Palavras chave: CEPAL, Sociologia Histórica da América Latina, América Latina; ciências sociais latino-americanas; Raúl Prebisch
“A time of crisis and societal transformation defines,
then, the framework that delimits the constitutive body of the
social sciences as an institutionalized professional activity in Latin America”
(Ansaldi, 1991)
“The distributive disparities are secular in
Latin America and privilege has deep historical roots”
(Prebisch, 1971)
The objective of the article focuses on analyzing the transformations advocated by Raúl Prebisch and ECLAC in the institutionalization of Latin American social sciences. In particular, the theoretical and political novelties brought about by Latin American structuralism are characterized. Also, it examines the criticisms of developmentalism by dependency theory during the 1960s. The methodological approach employed corresponds to historical sociology of Latin America. It is a discipline that hybridizes the theories of social change, typical of sociology, and documental research as is customary in historical studies.
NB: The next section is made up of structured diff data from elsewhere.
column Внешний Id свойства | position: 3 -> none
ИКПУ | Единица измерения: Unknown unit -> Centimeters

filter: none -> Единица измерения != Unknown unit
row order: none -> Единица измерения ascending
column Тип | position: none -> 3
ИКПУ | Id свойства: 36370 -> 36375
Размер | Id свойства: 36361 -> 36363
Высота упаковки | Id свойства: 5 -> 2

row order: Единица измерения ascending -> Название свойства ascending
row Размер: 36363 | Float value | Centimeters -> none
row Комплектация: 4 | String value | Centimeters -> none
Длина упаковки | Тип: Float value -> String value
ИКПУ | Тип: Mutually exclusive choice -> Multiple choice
In the words of Ansaldi et al. (2008:3), the main referent of this discipline in Latin America, “it is a perspective that reacts against a historiography without theory and without concepts, as well as a perspective that reacts against a certain sociology without history”. The studies within this discipline are characterized by raising questions about social, political and economic transformations (Giordano, 2014).
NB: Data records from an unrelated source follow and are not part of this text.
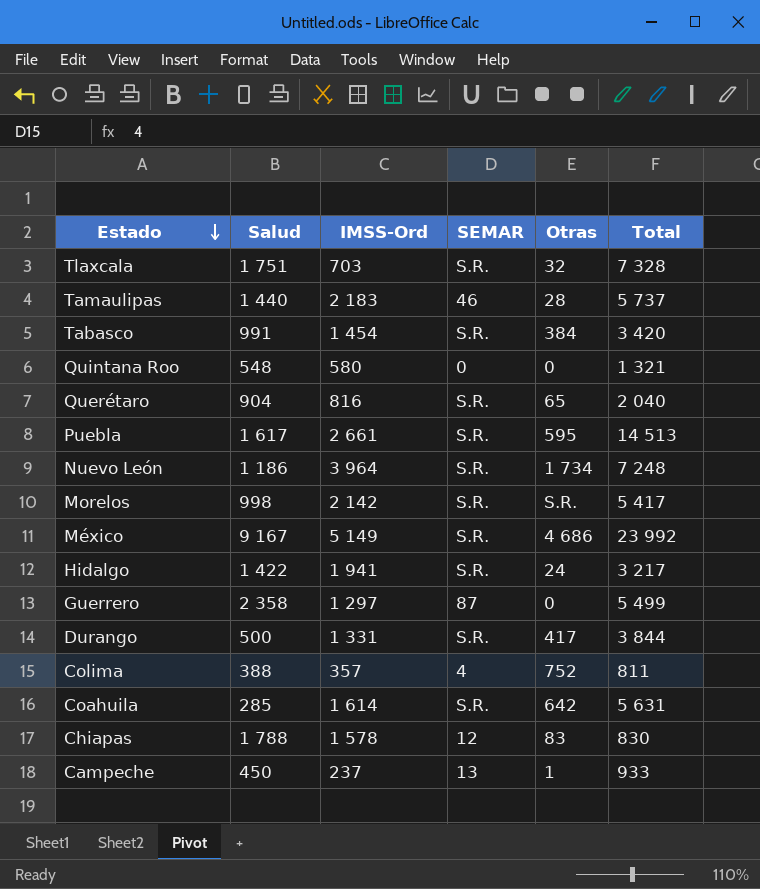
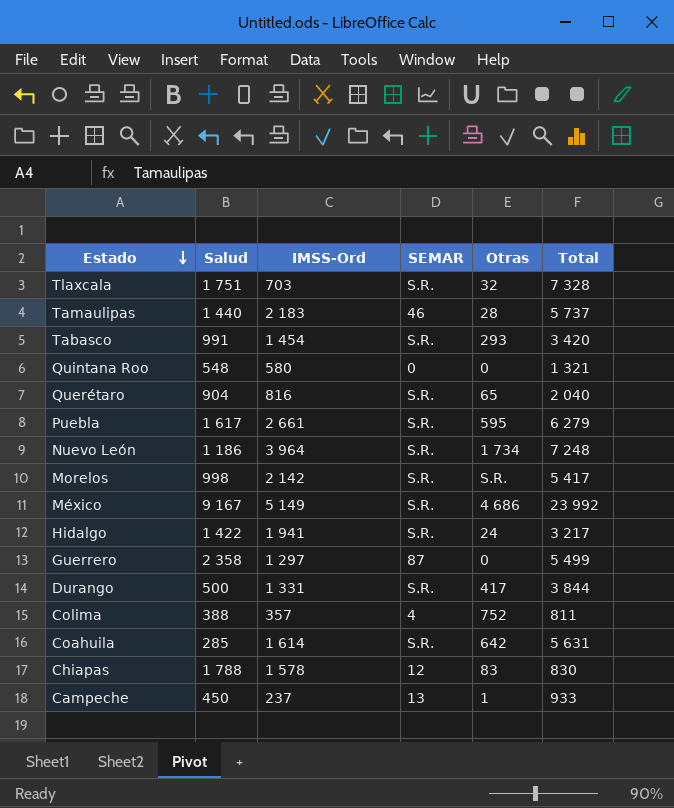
Tabasco | Otras: 384 -> 293
Puebla | Total: 14 513 -> 6 279

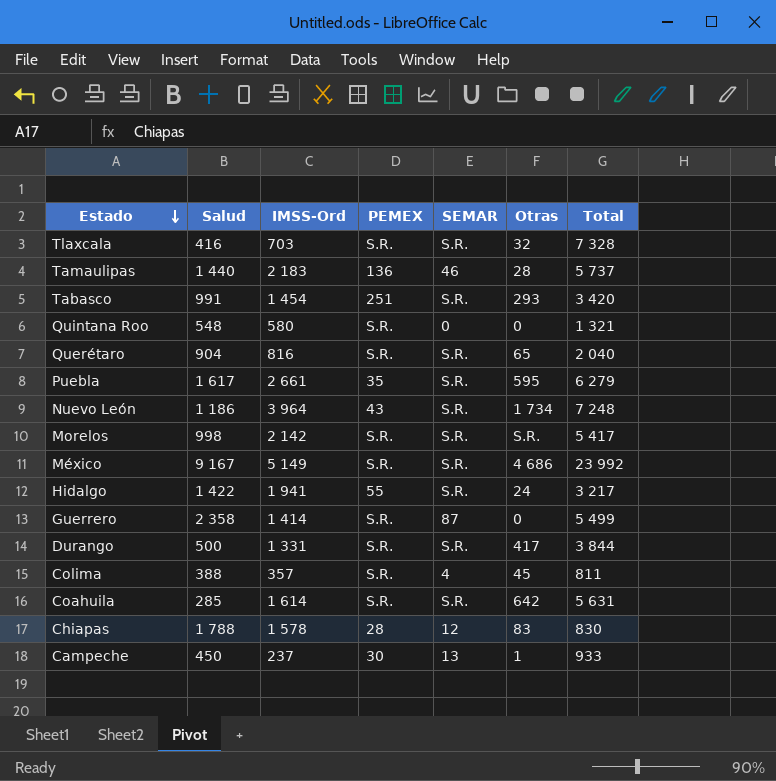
column PEMEX | position: none -> 4
Tlaxcala | Salud: 1 751 -> 416
Guerrero | IMSS-Ord: 1 297 -> 1 414
Colima | Otras: 752 -> 45

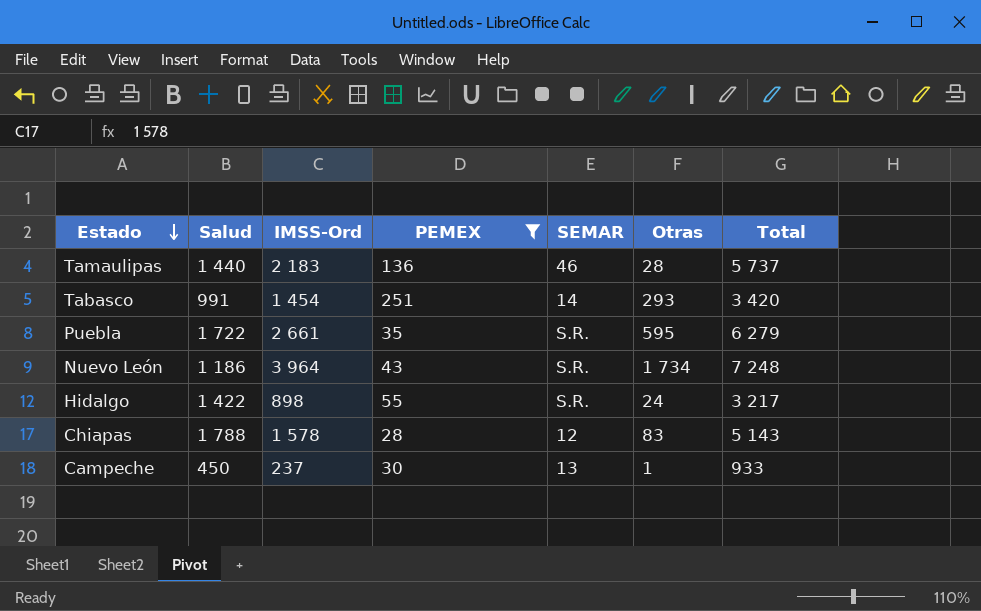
filter: none -> PEMEX != S.R.
Tabasco | SEMAR: S.R. -> 14
Puebla | Salud: 1 617 -> 1 722
Hidalgo | IMSS-Ord: 1 941 -> 898
Chiapas | Total: 830 -> 5 143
As Jorge Graciarena rightly considered towards the end of the 1970s in a course taught in San José, Costa Rica, the moments of greatest creativity and expansion of the social sciences in Latin America occurred with greater boldness when their connection with social transformations was lucidly accepted. In this sense, Raúl Prebisch can be considered one of those Latin American intellectuals who managed to articulate the scientific world with the conjuncture of our continent, embodying his ideas in various publications, conferences and institutions. Particularly, in this work we will advance in those ideas that passed through the Economic Commission for Latin America and the Caribbean (ECLAC).
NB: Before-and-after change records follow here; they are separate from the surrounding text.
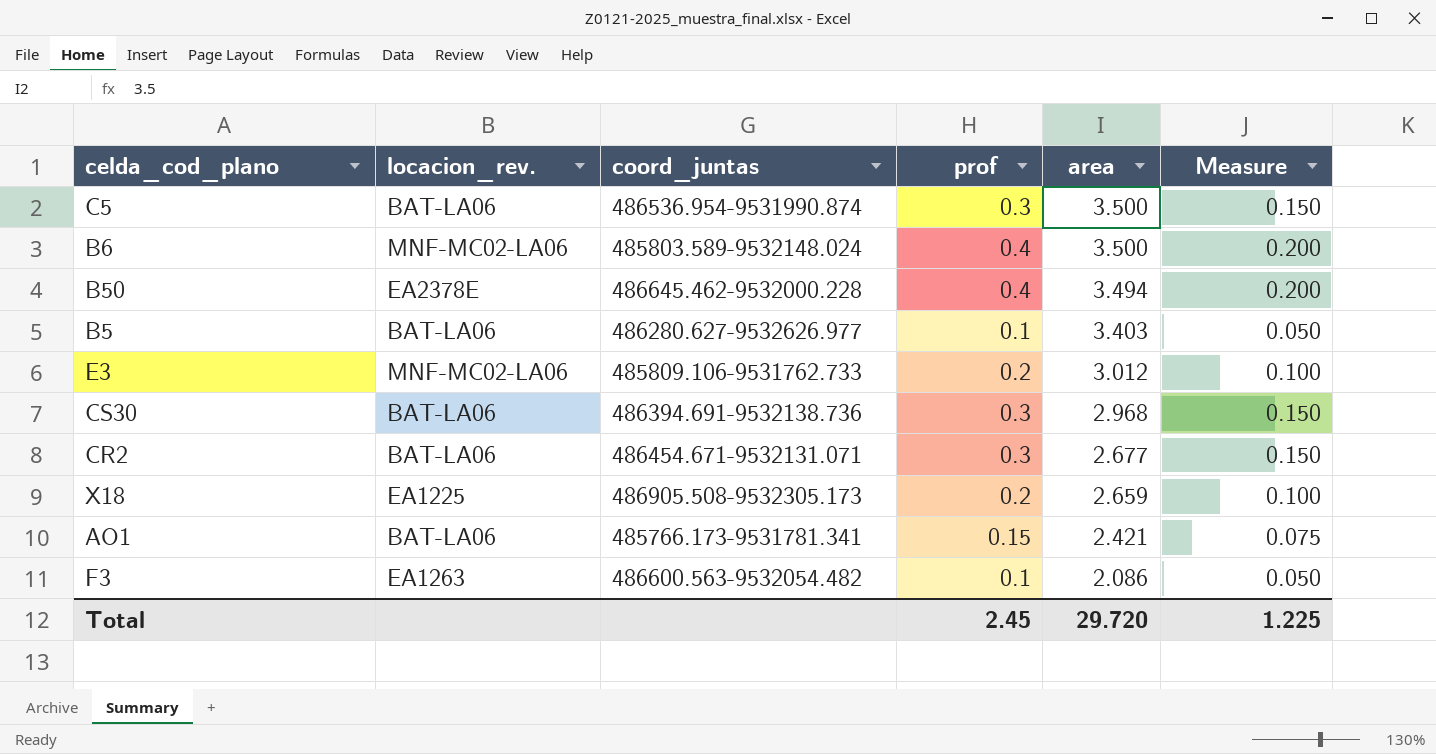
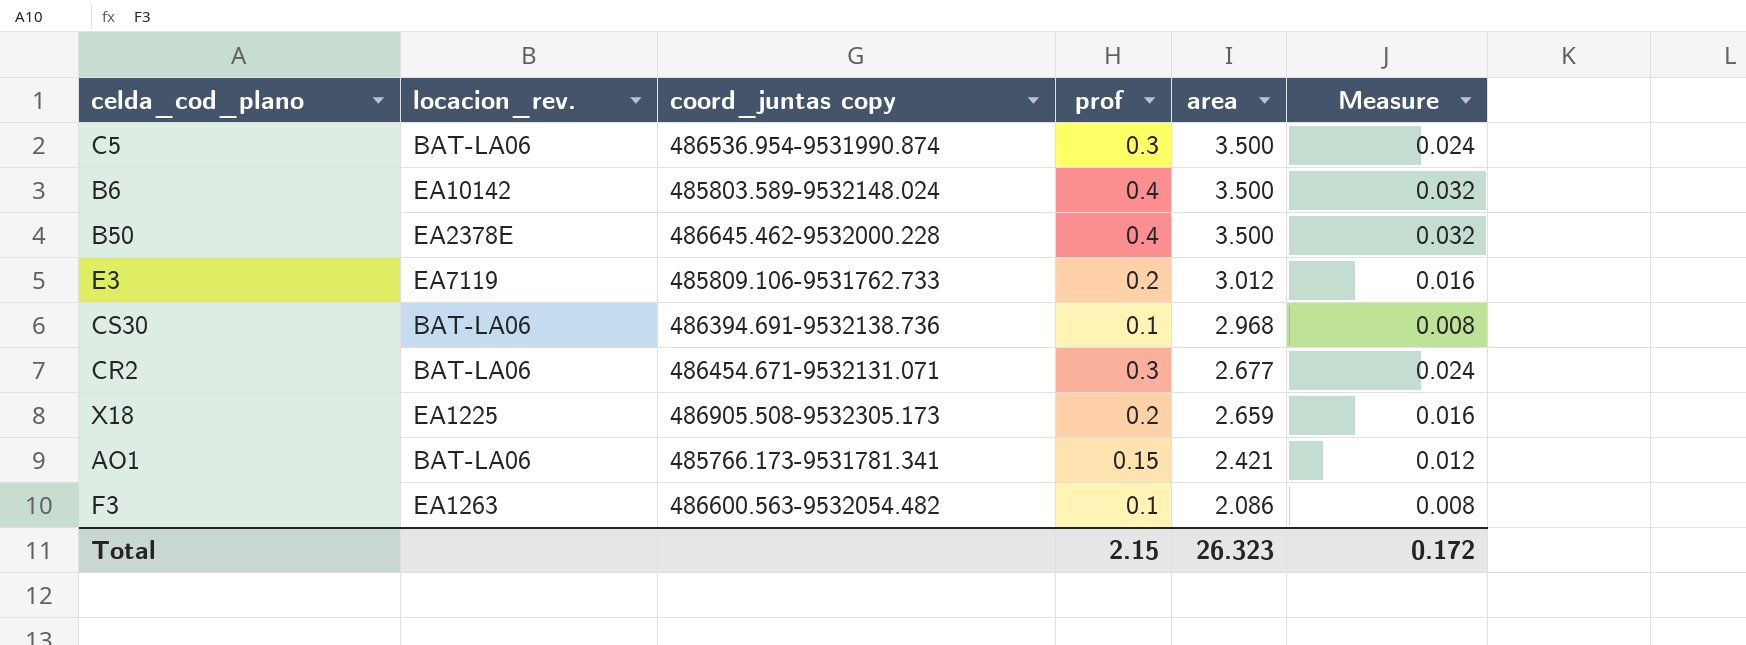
column name: coord_juntas -> coord_juntas copy
column Measure | formula: [prof] * 0.5 -> [prof] * 0.08
row B5: BAT-LA06 | 486280.627-9532626.977 | 0.1 | 3.403 | 0.050 -> none
B6 | locacion_rev.: MNF-MC02-LA06 -> EA10142
B50 | area: 3.494 -> 3.500
E3 | locacion_rev.: MNF-MC02-LA06 -> EA7119
CS30 | prof: 0.3 -> 0.1
Total | prof: 2.45 -> 2.15
Total | area: 29.720 -> 26.323
Total | Measure: 1.225 -> 0.172

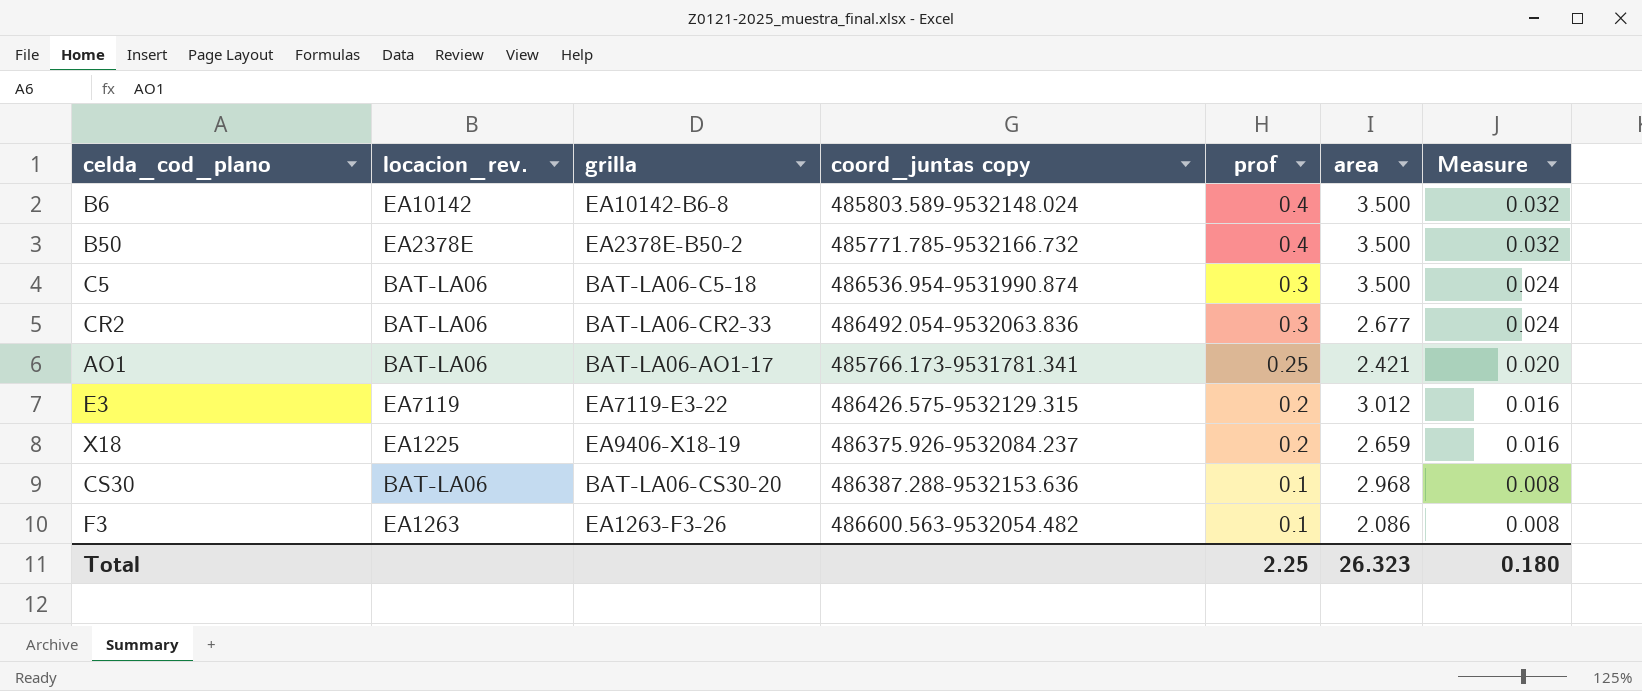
row order: area descending -> prof descending
column grilla | position: none -> 3
B50 | coord_juntas copy: 486645.462-9532000.228 -> 485771.785-9532166.732
CR2 | coord_juntas copy: 486454.671-9532131.071 -> 486492.054-9532063.836
AO1 | prof: 0.15 -> 0.25
AO1 | Measure: 0.012 -> 0.020
E3 | coord_juntas copy: 485809.106-9531762.733 -> 486426.575-9532129.315
X18 | coord_juntas copy: 486905.508-9532305.173 -> 486375.926-9532084.237
CS30 | coord_juntas copy: 486394.691-9532138.736 -> 486387.288-9532153.636
Total | prof: 2.15 -> 2.25
Total | Measure: 0.172 -> 0.180

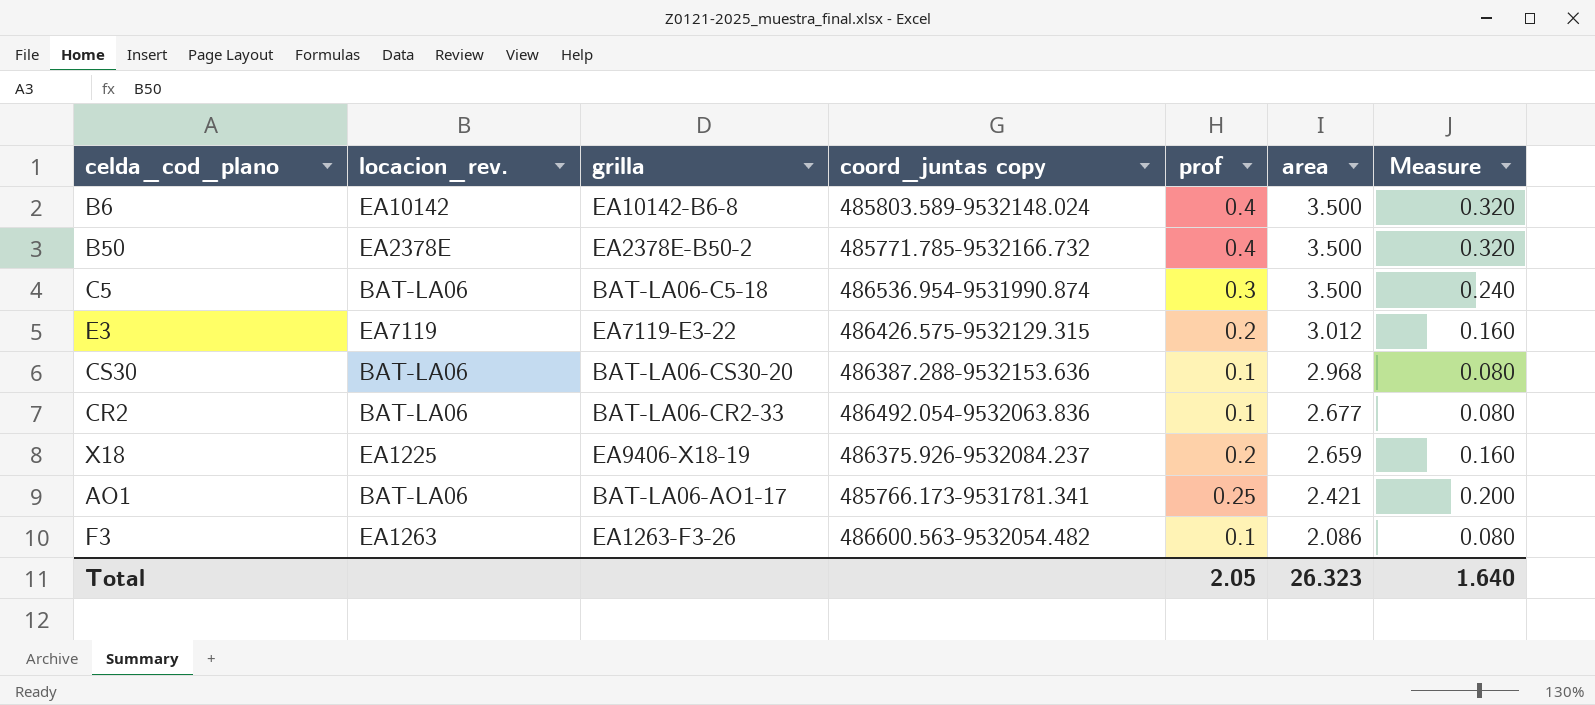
row order: prof descending -> area descending
column Measure | formula: [prof] * 0.08 -> [prof] * 0.8
CR2 | prof: 0.3 -> 0.1
Total | prof: 2.25 -> 2.05
Total | Measure: 0.180 -> 1.640

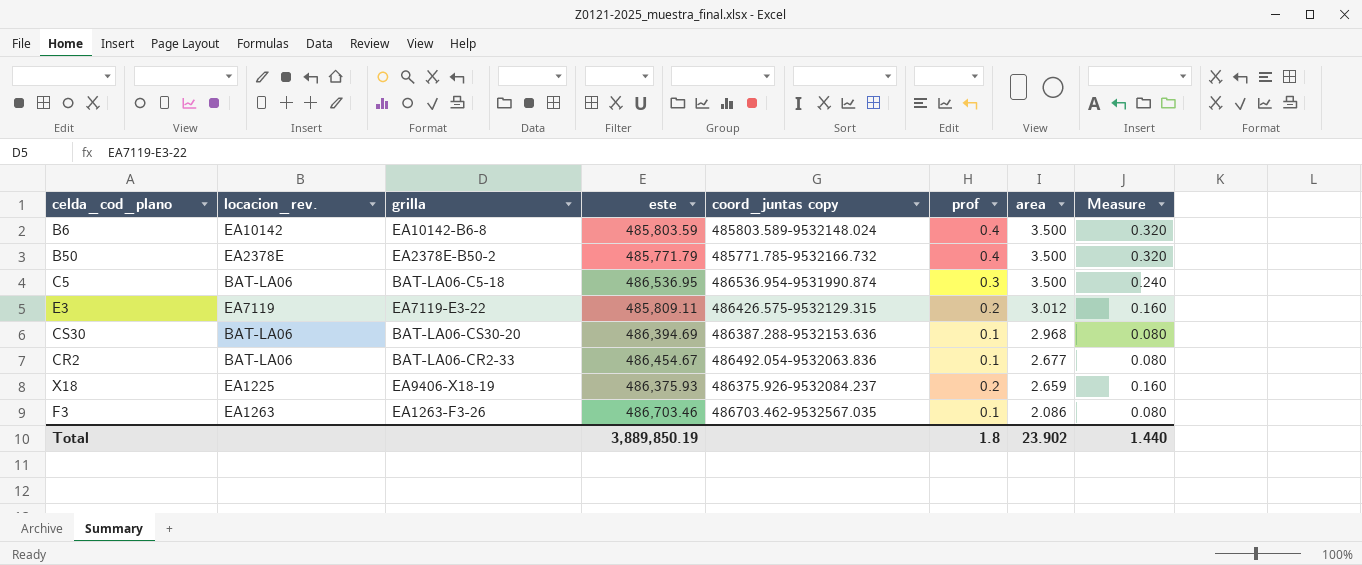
column este | position: none -> 4
row AO1: BAT-LA06 | BAT-LA06-AO1-17 | 485766.173-9531781.341 | 0.25 | 2.421 | 0.200 -> none
F3 | coord_juntas copy: 486600.563-9532054.482 -> 486703.462-9532567.035
Total | prof: 2.05 -> 1.8
Total | area: 26.323 -> 23.902
Total | Measure: 1.640 -> 1.440

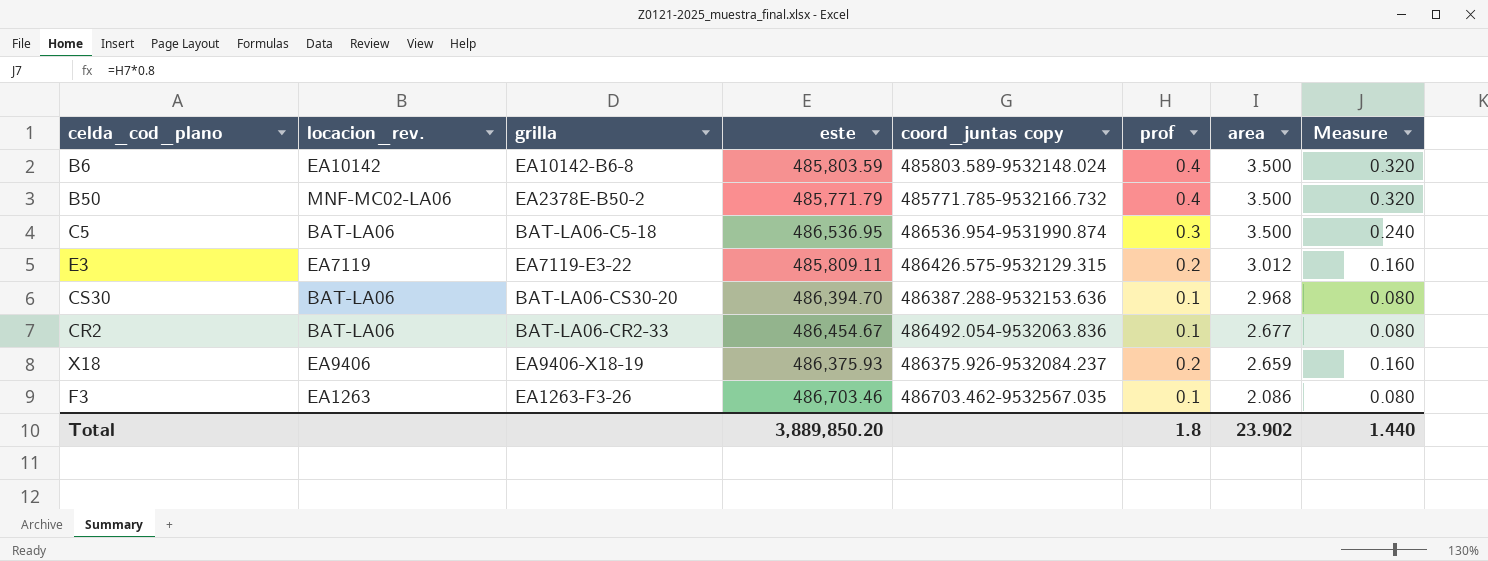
B50 | locacion_rev.: EA2378E -> MNF-MC02-LA06
CS30 | este: 486,394.69 -> 486,394.70
X18 | locacion_rev.: EA1225 -> EA9406
Total | este: 3,889,850.19 -> 3,889,850.20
Prebisch and Latin American development are two words that cannot be thought of separately. Prebisch can be considered one of the precursors of the expansion of the social sciences in Latin America, not only based on his studies on economic development, but also for having been one of the key gears for the institutionalization of ECLAC, one of the main spaces for research and development of public policies at the regional level. Not only because of his theoretical postulates, but also because of the critical debates and positions that circulated around his ideas. Secondly, the concept of development –as Devés Valdés (2003) has pointed out– has probably been the most used by Latin American intellectuals after the Second World War.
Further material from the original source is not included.